Pat Metheny : Pat et les robots
Musique

Pat Metheny : Pat et les robots

Chouchou des jazzophiles québécois, le guitariste Pat Metheny fait escale dans la capitale pour un concert en compagnie de son orchestre-robot.

"C’est un projet si absolument unique que je ne peux le comparer à rien d’autre", affirme d’emblée Patrick Bruce Metheny. "Ce qu’il représente est lié de manière organique à mes intérêts de toujours." Le moins qu’on puisse dire du protégé de Wes Montgomery, révélé en 1975 par son disque phare Bright Size Life, c’est qu’il ne fait rien comme les autres jazzmen! Inspiré par le concept des pianos mécaniques d’antan comme ceux qu’il a connus dans le sous-sol de ses grands-parents, le guitariste étoile à qui aucune expérimentation ne fait peur tourne actuellement avec un véritable orchestre d’instruments-robots contrôlés par les cordes de sa guitare.

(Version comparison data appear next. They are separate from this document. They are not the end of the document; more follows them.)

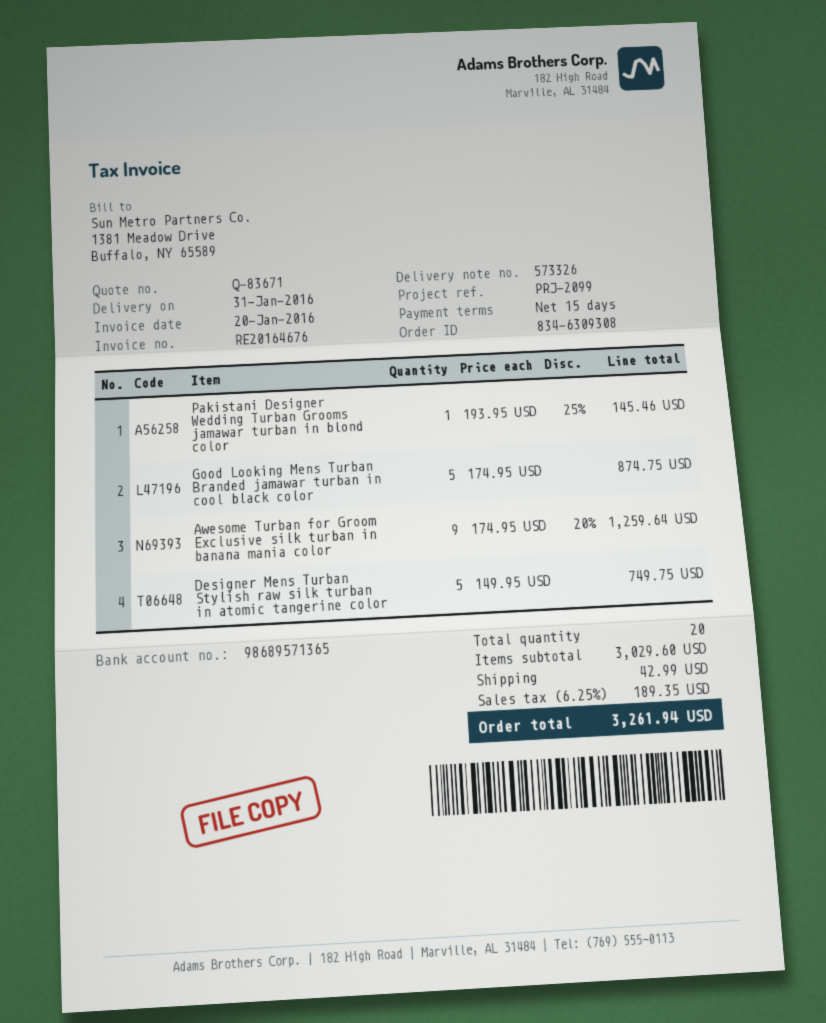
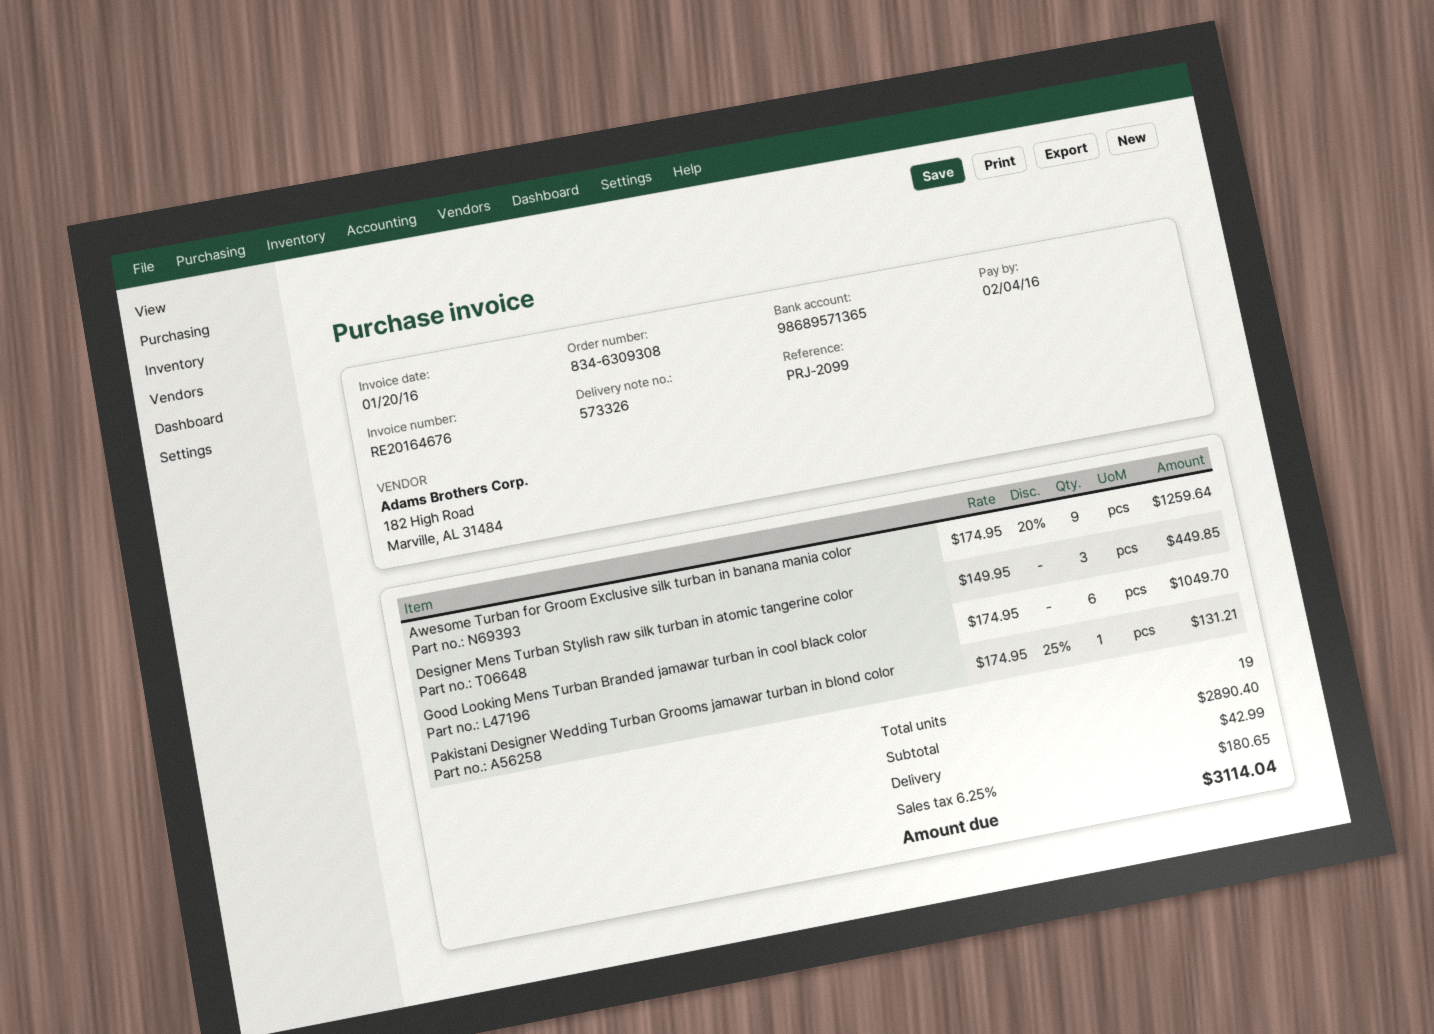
Pakistani Designer Wedding Turban Grooms jamawar turban in blond color: 1 x 193.95 - 25% = 145.46 -> 1 x 174.95 - 25% = 131.21
Good Looking Mens Turban Branded jamawar turban in cool black color: 5 x 174.95 = 874.75 -> 6 x 174.95 = 1049.70
Designer Mens Turban Stylish raw silk turban in atomic tangerine color: 5 x 149.95 = 749.75 -> 3 x 149.95 = 449.85
total quantity: 20 -> 19
subtotal: 3029.60 -> 2890.40
tax: 6.25% = 189.35 -> 6.25% = 180.65
total: 3261.94 -> 3114.04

En un sens, il n’hésite pas à le reconnaître, cet orchestrion prolonge l’expérience de New Chautauqua, son premier album enregistré littéralement seul en studio, il y a une trentaine d’années. Mais seul au milieu des machines, le jazzman ne s’ennuie-t-il pas de l’interaction humaine qui stimule l’improvisation? "Peut-être un peu, mais c’est vrai pour n’importe quel musicien qui se produit en solo", d’opiner le musicien natif du Missouri, royaume de l’Americana.

De son propre aveu, Pat Metheny n’a rien à faire des étiquettes, même s’il rejette d’emblée celle d’artiste de jazz fusion (un terme vide de sens, à ses oreilles) pour ne retenir que celle de jazzman. "Quand quelqu’un me demande quel type de musique je joue, je réponds: du jazz. La tradition du jazz exige, entre autres choses, un souci d’évolution et d’innovation. C’est un genre musical qui, à son plus haut niveau, rejette l’idée de la nostalgie et du rétro."

Si la musique conviviale et planante du Pat Metheny Group demeure la pierre angulaire de son oeuvre, le guitariste a néanmoins multiplié, au fil des 35 dernières années, des projets variés de nature plus audacieuse et expérimentale, dont le disque Song X avec le saxophoniste Ornette Coleman, éminence grise du free jazz, ou le radical Zero Tolerance for Silence. Et s’il s’est montré ouvertement critique de l’état du jazz ces dernières années, du commercialisme crasse qui afflige les productions de certaines têtes d’affiche (notamment le saxophoniste Kenny G, star de la muzak, qu’il avait descendu en flammes), Metheny écoute avec beaucoup d’enthousiasme ce qui se fait de mieux dans le genre. "Il est vrai que je préfère entendre quelqu’un exprimer une pensée originale et peut-être pas encore aboutie, plutôt qu’un musicien qui propose une synthèse nacrée de styles antérieurs qu’il tente de faire passer pour des trouvailles."

Conscient du traitement de faveur que lui ont toujours réservé les mélomanes d’ici, Metheny ne cache pas sa hâte de partager avec eux cette expérience digne d’un film de science-fiction. "C’est étrange parce que tous ceux qui y assistent pour la première fois sourient d’abord, jusqu’à ce qu’ils entendent affluer les notes. Et là ils se disent: c’est drôle, et pourtant il faut s’y arrêter parce que c’est de la musique sérieuse, radicale. Et pour moi, c’est une combinaison gagnante."